WASHINGTON, D.C. -- Rising prices were already straining many Indonesians' budgets before a massive fuel price hike last month sent protesters to the streets and inflation soaring into the double digits. A record percentage reported in March that their standard of living -- all the things they can buy and do -- is getting worse.
Roughly 4 in 10 Indonesians said their living standard is getting worse, which is the highest Gallup has measured in several years. Indonesians have voiced their frustrations in widespread demonstrations against the government's move to cut fuel subsidies and raise prices by about 30%. After a violent, student-led protest in Jakarta on Tuesday, Indonesia's parliament voted to review the government's price hike.
Since the beginning of the year, inflation, driven by higher food and energy prices, has accelerated to levels that Indonesians haven't seen in nearly two years. Thirty-six percent of Indonesians surveyed in March 2008, when inflation was just above 8%, said they were finding it difficult (24%) or very difficult (12%) to live on their present household incomes. These figures are somewhat higher than in 2006 and much higher than in 2007.
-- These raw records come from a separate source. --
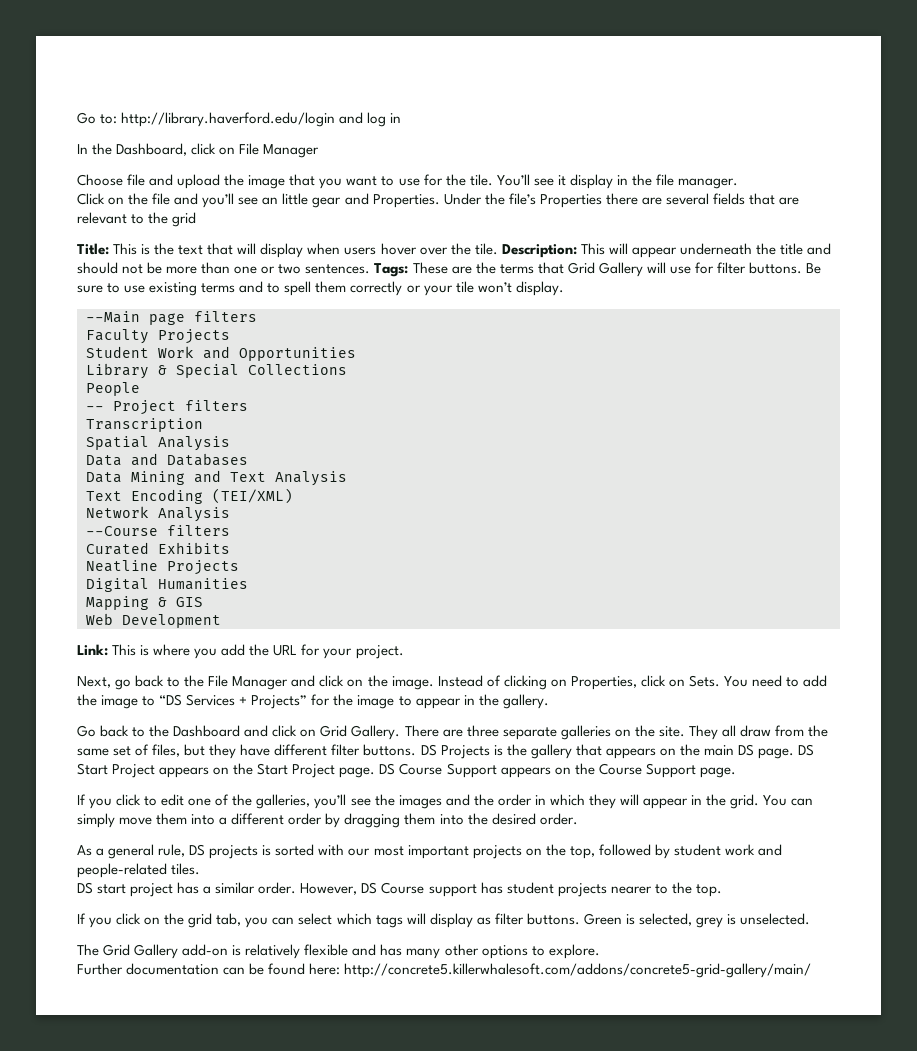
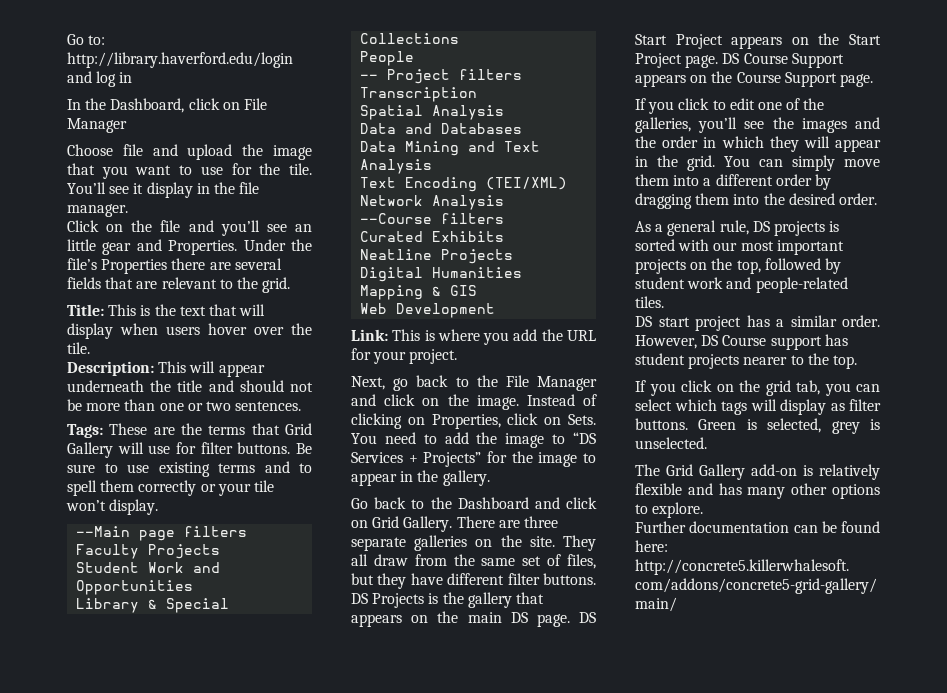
- Under the file’s Properties there are several fields that are relevant to the grid
+ Under the file’s Properties there are several fields that are relevant to the grid.
- Title: This is the text that will display when users hover over the tile. Description: This will appear underneath the title and should not be more than one or two sentences. Tags: These are the terms that Grid Gallery will use for filter buttons.
+ Title: This is the text that will display when users hover over the tile.
+ Description: This will appear underneath the title and should not be more than one or two sentences.
+ Tags: These are the terms that Grid Gallery will use for filter buttons.

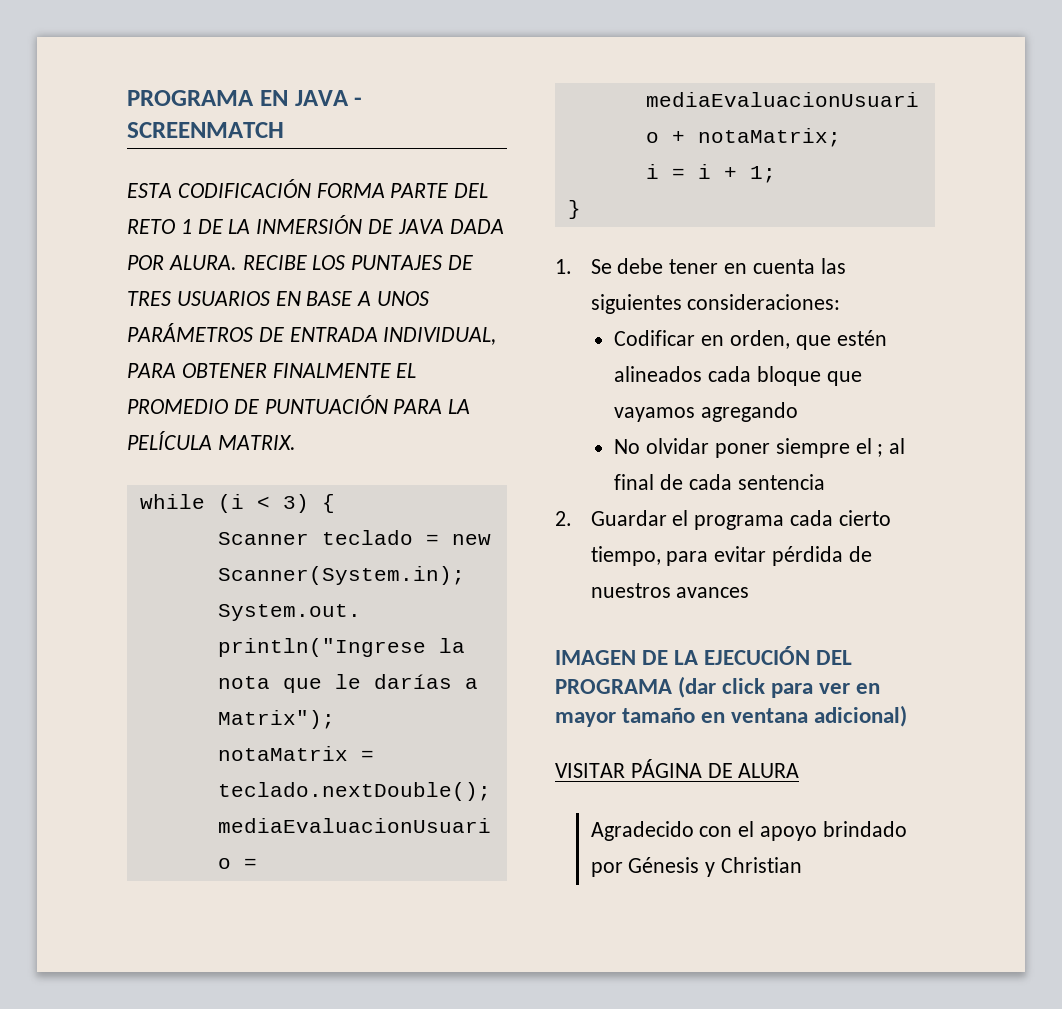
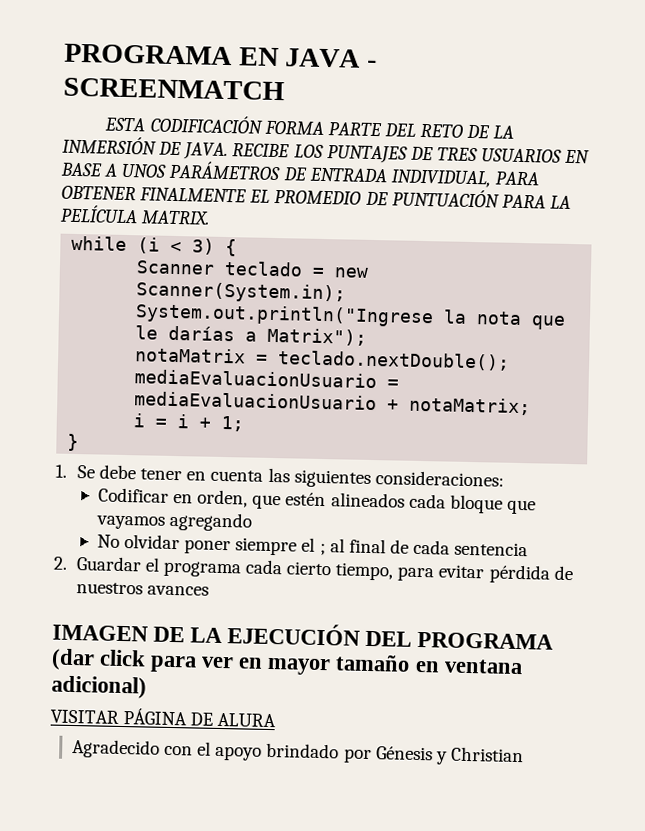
- ESTA CODIFICACIÓN FORMA PARTE DEL RETO 1 DE LA INMERSIÓN DE JAVA DADA POR ALURA.
+ ESTA CODIFICACIÓN FORMA PARTE DEL RETO DE LA INMERSIÓN DE JAVA.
The latest fuel hike marks the second time since October 2005 that Indonesia's government has taken what it knows to be an unpopular but necessary measure to combat ballooning fuel subsidies. The 126% fuel price increase in 2005 was much larger than 30% increase last month, but combined with rising food costs and inflation, it may strongly affect the millions of Indonesians who live on less than $2 a day.
With so many Indonesians in the grips of financial stress, and growth-inhibiting inflation, it is not surprising that many also have a dour outlook on the economic conditions in their country. Nearly 6 in 10 Indonesians said they perceive economic conditions as getting worse, which is by far the most pessimistic outlook in years.
Indonesia's inflation eased considerably in late 2006 and 2007, and the country enjoyed strong economic growth accompanied by healthy increases in private consumption and investment. This situation is reflected in Indonesians' outlook toward economic conditions last year, which was relatively rosy in comparison with 2006 and current estimations.
Given Indonesians' already dismal outlook on their standard of living and economy, it raises the question of how much patience they will show with their government -- especially in next year's election -- if high inflation persists as expected. As in 2005, the government is giving Indonesia's poor $1.5 billion in cash handouts over the next year and a half to help stem unrest and ease the financial strain of higher prices. This approach appeared to quell protests then, but double-digit inflation persisted for more than a year afterward.
Survey MethodsResults are based on face-to-face interviews with approximately 1,000 adults living in Indonesia, aged 15 and older, conducted in August 2006, April 2007, and March 2008. For results based on the total sample of adults, one can say with 95% confidence that the maximum margin of sampling error is ±3 percentage points. In addition to sampling error, question wording and practical difficulties in conducting surveys can introduce error or bias into the findings of public opinion polls.